# [Mini-Howto] Tasker für Android



## Jimini (11. November 2011)

*[Mini-Howto] Tasker für Android*

Hallo Community,
ich bin gestern auf eine Android-App gestoßen, von der ich denke, dass sie es wert ist, etwas ausführlicher vorgestellt zu werden: Tasker.

*Was macht Tasker?*
Tasker kann bestimmte Situationen und Events mit Aktionen verknüpfen. Ein paar Beispiele:
- wenn man das Handy aufs Display hinlegt, wird es lautlos geschaltet
- mit einer Gestensteuerung eine App starten, einen Anruf tätigen oder eine SMS verschicken
- Anrufer oder SMS blocken
- man bekommt eine bestimmte Zeichenfolge per SMS geschickt und das Handy antwortet mit der aktuellen GPS-Position
- an einem bestimmten Ort automatisch eine SMS abschicken ("Ich bin gleich zuhause")
- beim Einstecken des Headsets den Mediaplayer starten und Klingeltöne deaktivieren
und und und. Wichtig ist hierbei, dass Tasker kein vorgefertigtes Repertoire mitbringt, sondern Hunderte möglicher Auslöser anbietet, auf die wiederum mit unzähligen Aktionen reagiert werden kann. Ferner kann man mit einer ganzen Reihe von globalen Variablen arbeiten, sogar if-, for- und goto-Funktionen sind möglich.

*Was kostet Tasker?*
Tasker ist für 4,49 € im Google Market erhältlich.

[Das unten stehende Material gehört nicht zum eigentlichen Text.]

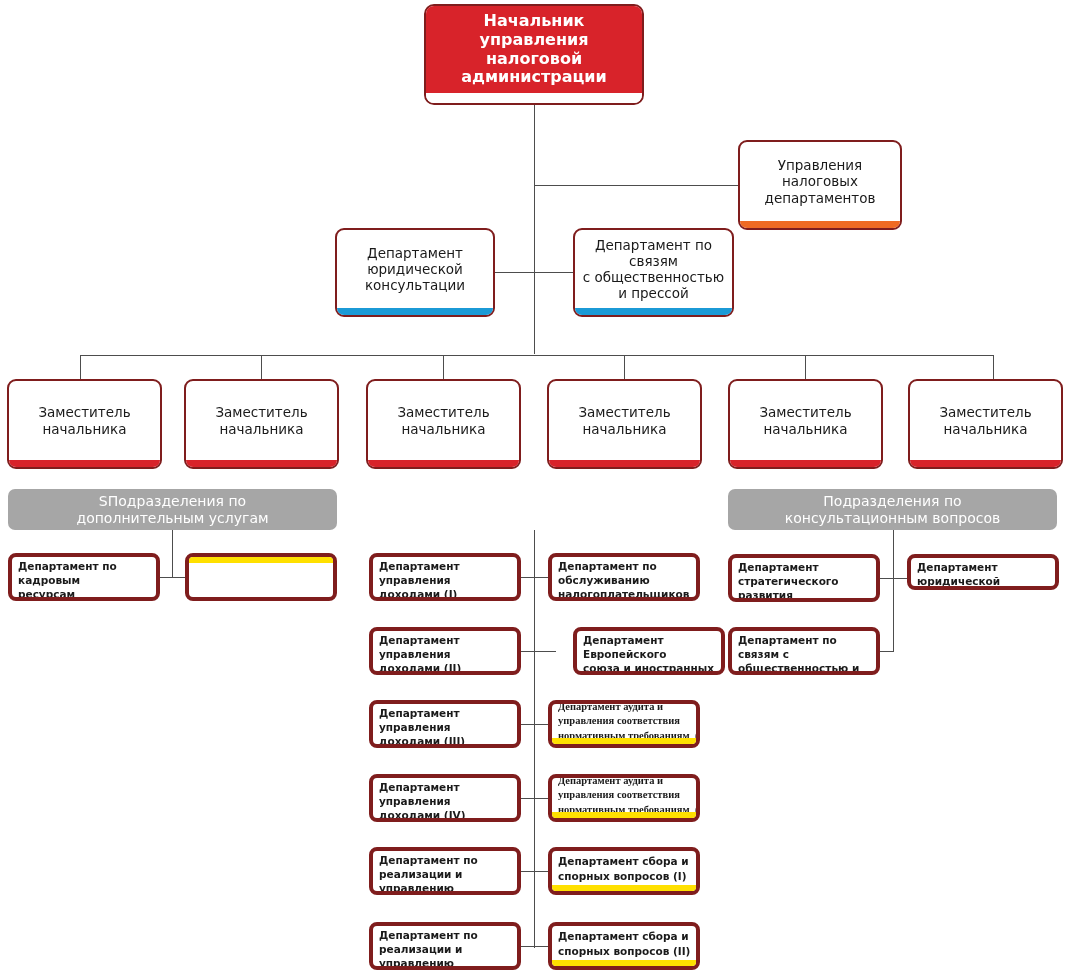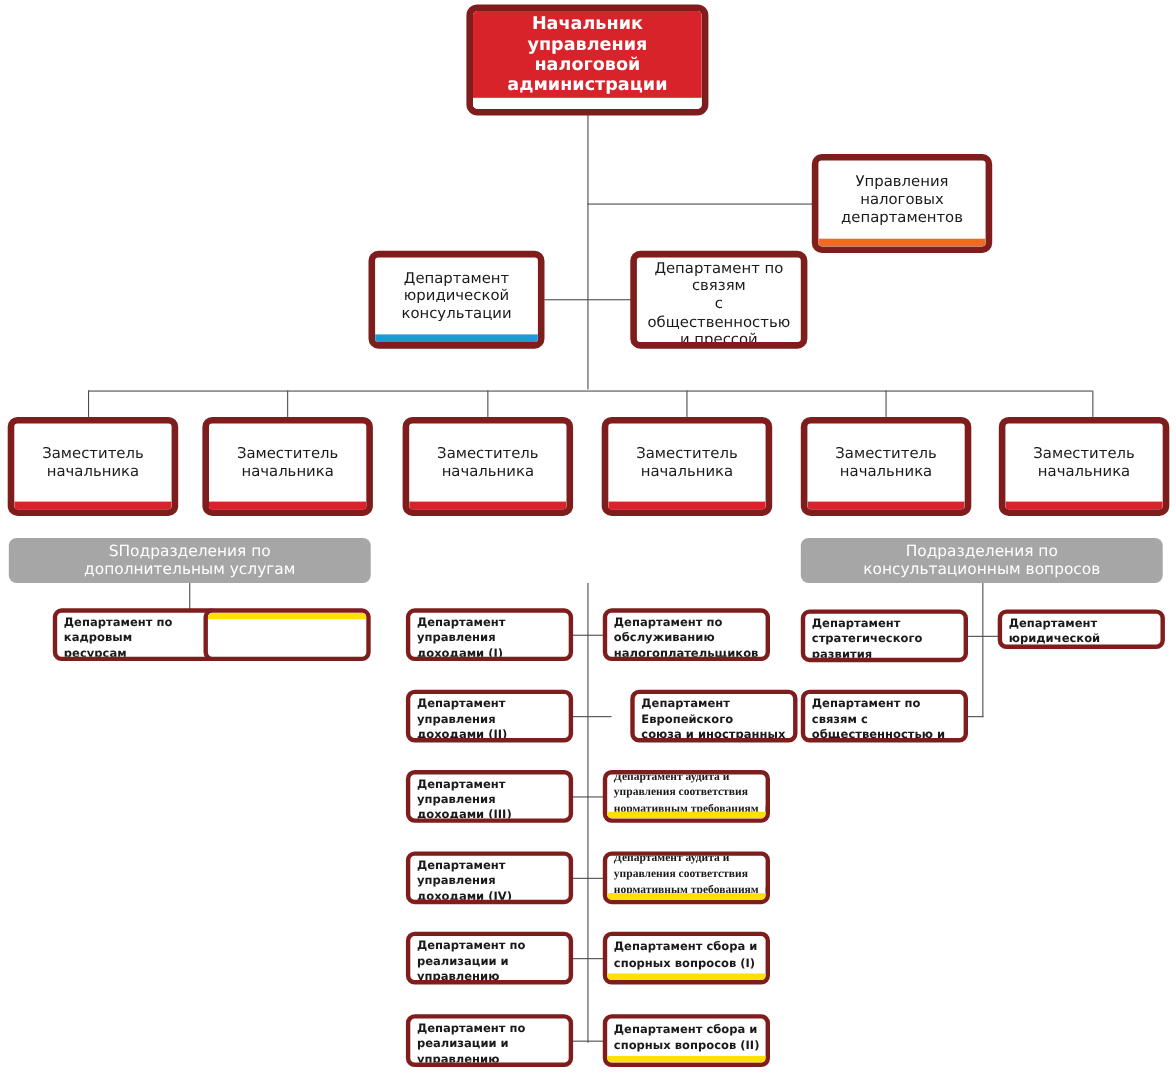"Начальник" .node { border: 6px solid #7f1d1d -> 2px solid #7f1d1d }
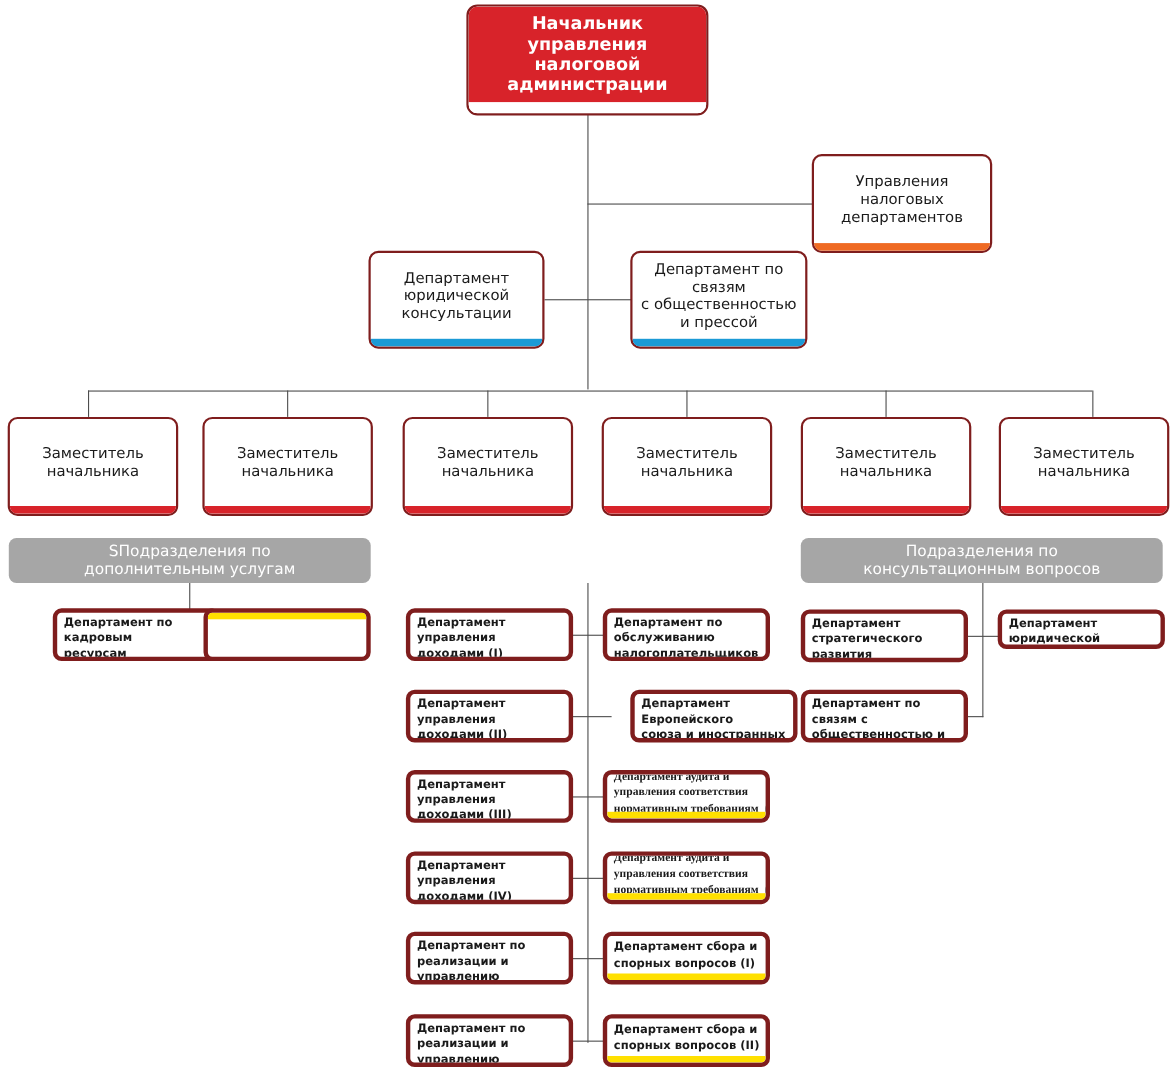"Департамент по кадровым" div.node { margin-left: 40px -> none }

Die App kommt erfreulicherweise ohne Root-Rechte aus.
Es existieren zwar noch andere Apps, die ähnliche Funktionen anbieten (und teilweise fast genauso viel wie Tasker kosten), aber keine bringt einen vergleichbaren Funktionsumfang mit. 

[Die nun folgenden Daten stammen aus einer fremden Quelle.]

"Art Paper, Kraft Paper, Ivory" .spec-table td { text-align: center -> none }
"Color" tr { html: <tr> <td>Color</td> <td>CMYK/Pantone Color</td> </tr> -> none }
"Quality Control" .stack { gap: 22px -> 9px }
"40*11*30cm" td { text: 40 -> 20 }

*Und wie funktioniert das jetzt?*
Tasker ist leider nicht perfekt übersetzt worden, weswegen ich auf die englischen Begriffe zurückgreifen werde.
Zunächst erstellt man ein Profil, welchem man einen beliebigen Namen geben kann. Ein Profil ist ein Bündel aus Auslösern (Kontexten) und Aktionen. Ist ein solches Profil angelegt, lässt man Tasker im Hintergrund laufen, damit es den Zustand des Handys überwacht und gegebenenfalls eine Aktion startet.
Zur Verdeutlichung aber am besten ein paar Beispiele:

1) Handy lautlos schalten, wenn es auf dem Display liegt
1. Mit einem Klick aufs Plus-Zeichen ein neues Profil anlegen und, falls gewünscht, benennen.
2. Als Context "State" -> "Sensor" -> "Orientation" -> "Face Down" auswählen und bestätigen.
3. Mit einem Klick auf "New Task" einen neuen Task anlegen und gebenenfalls benennen.
4. Auf das Plus klicken, "Audio" und "Silent Mode" und schließlich noch "On" wählen.
5. Zu guter Letzt noch alles bestätigen - fertig!

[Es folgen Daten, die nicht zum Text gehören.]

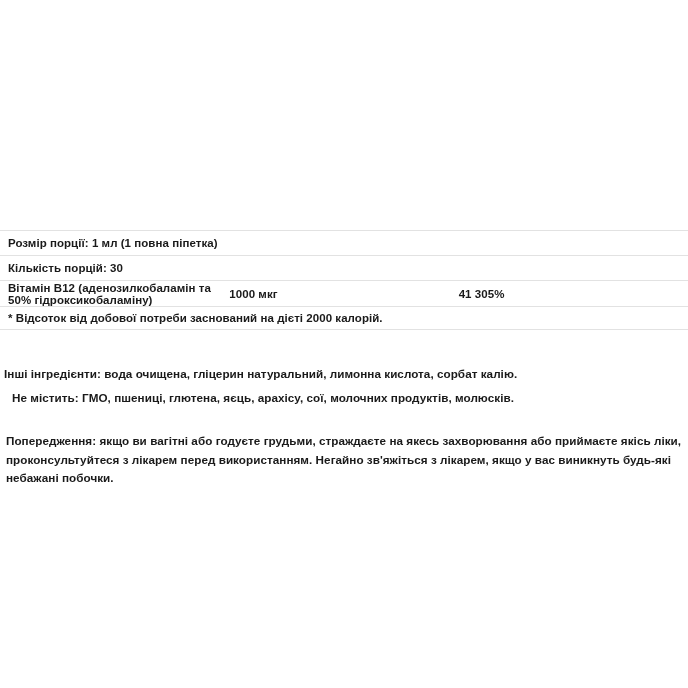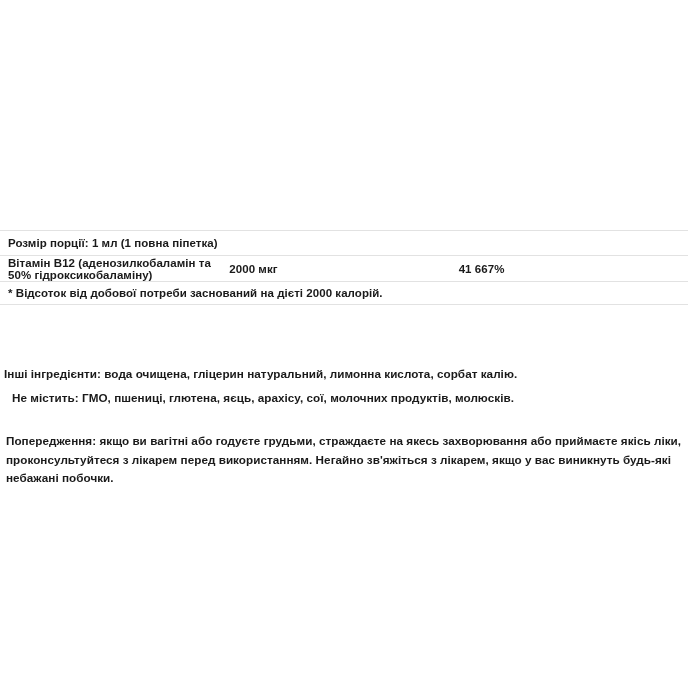"Кількість порцій: 30" tr.row-servings { html: none -> <tr> <td>Кількість порцій: 30</td> </tr> }
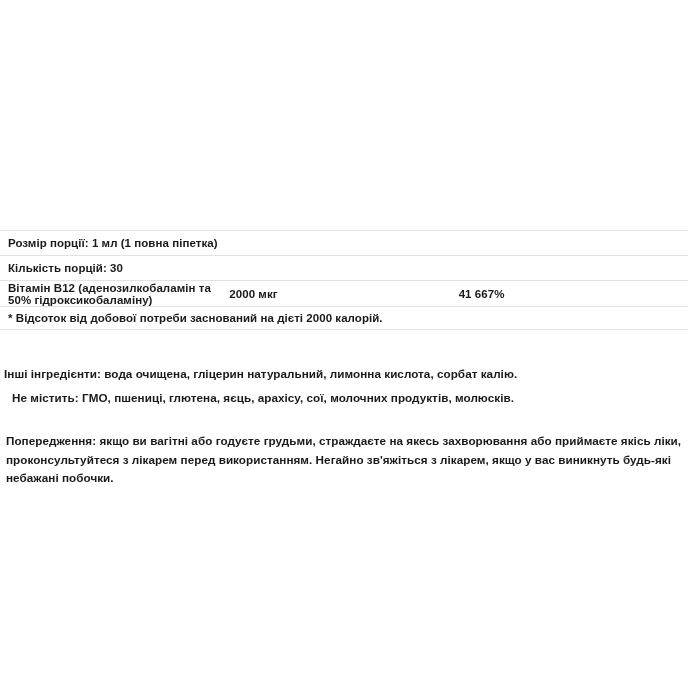"2000 мкг" td.c2 { text: 2000 -> 1000 }
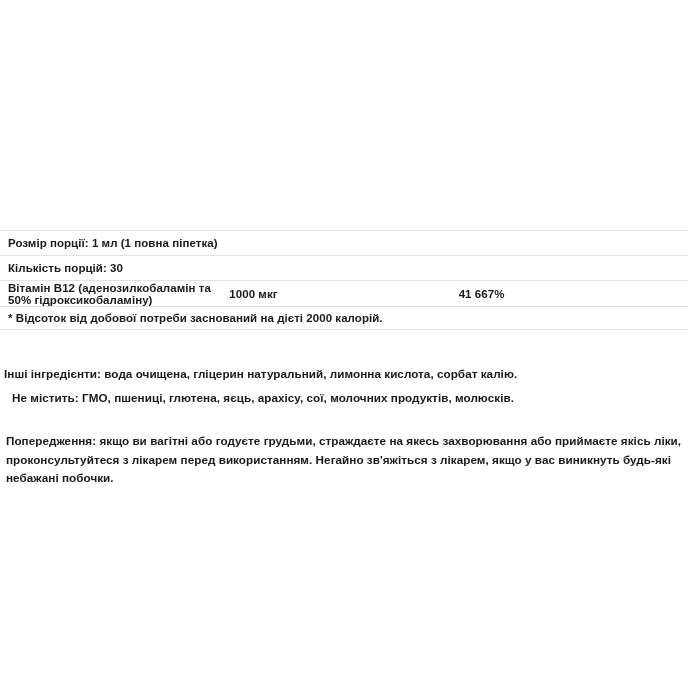"41 667%" td.c3 { text: 41 667% -> 41 305% }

2) Die aktuelle GPS-Position des Handys per SMS anfordern
1. Ein neues Profil anlegen.
2. Als Context "Event" -> "Phone" -> "Received Text" auswählen.
3. Ich habe als Type "SMS" gewählt und bei "Content" eine bestimmte Zeichenfolge eingegeben. So kann ich mir von jedem Handy ein "Passwort" schicken, welches die gewünschte Aktion startet.
4. Als Context "Misc" -> "GPS" -> "On" wählen. So wird zunächst einmal GPS eingeschaltet.
5. Danach einen weiteren Context einrichten: "Misc" -> "Get Location".
6. Schließlich einen dritten und letzten Context einrichten, in dem mittels "Phone" -> "Send SMS" eine SMS eine beliebige Nummer geschickt wird (man kann aber auch, indem man "%SMSRF" als Empfänger eingibt, dem Absender antworten). Als zu sendenden Text "%LOC" eingeben, damit wird die letzte GPS-Position eingefügt.
7. Alles bestätigen - fertig!

Das sind jetzt nur zwei knappe Beispiele für den Funktionsumfang und die Möglichkeiten von Tasker gewesen. Es wird aber recht schnell deutlich, wie flexibel die App ist und wie selbständig das Handy dank ihr arbeiten kann.
Ich hoffe, ich konnte einen kleinen Einblick in Tasker vermitteln und vielleicht dem einen oder anderen die App schmackhaft machen. Zuletzt noch ein paar Links, die beim Einrichten von Profilen sehr hilfreich sein können:
Profiles - Tasker Wiki
Tasker: Action A-Z
Tasker: Variables

MfG Jimini


----------



## ile (12. November 2011)

Interesting, thanks.


----------



## McClaine (14. November 2011)

*AW: [Mini-Howto] Tasker für Android*

werd ich mir au mal angucken, merci


----------



## Jimini (5. Dezember 2011)

*AW: [Mini-Howto] Tasker für Android*

Ich habe zwei schöne Youtube-Videos gefunden, die Taskers Möglichkeiten demonstrieren:
How to Roll Your Own "Find My iPhone" for Android - YouTube
Silence Your Android Phone When Your Turn It Over - YouTube

Ich verfeinere gerade mein Diebstahl-Profile - momentan wird beim Empfang eines "Passworts" per SMS eine entsprechende Meldung auf dem Display angezeigt und es geht für 10 Sekunden der Stroboblitz sowie die Vibration los, dann ist 10 Sekunden Pause und dann rumpelt es weiter. Zusätzlich wird der Sprachgrekorder aktiviert. Ich bastele noch an einer Möglichkeit, von der Frontkamera ein Foto machen zu lassen und es mir zusätzlich zu den GPS-Koordinaten per MMS oder Mail zu schicken.

MfG Jimini


----------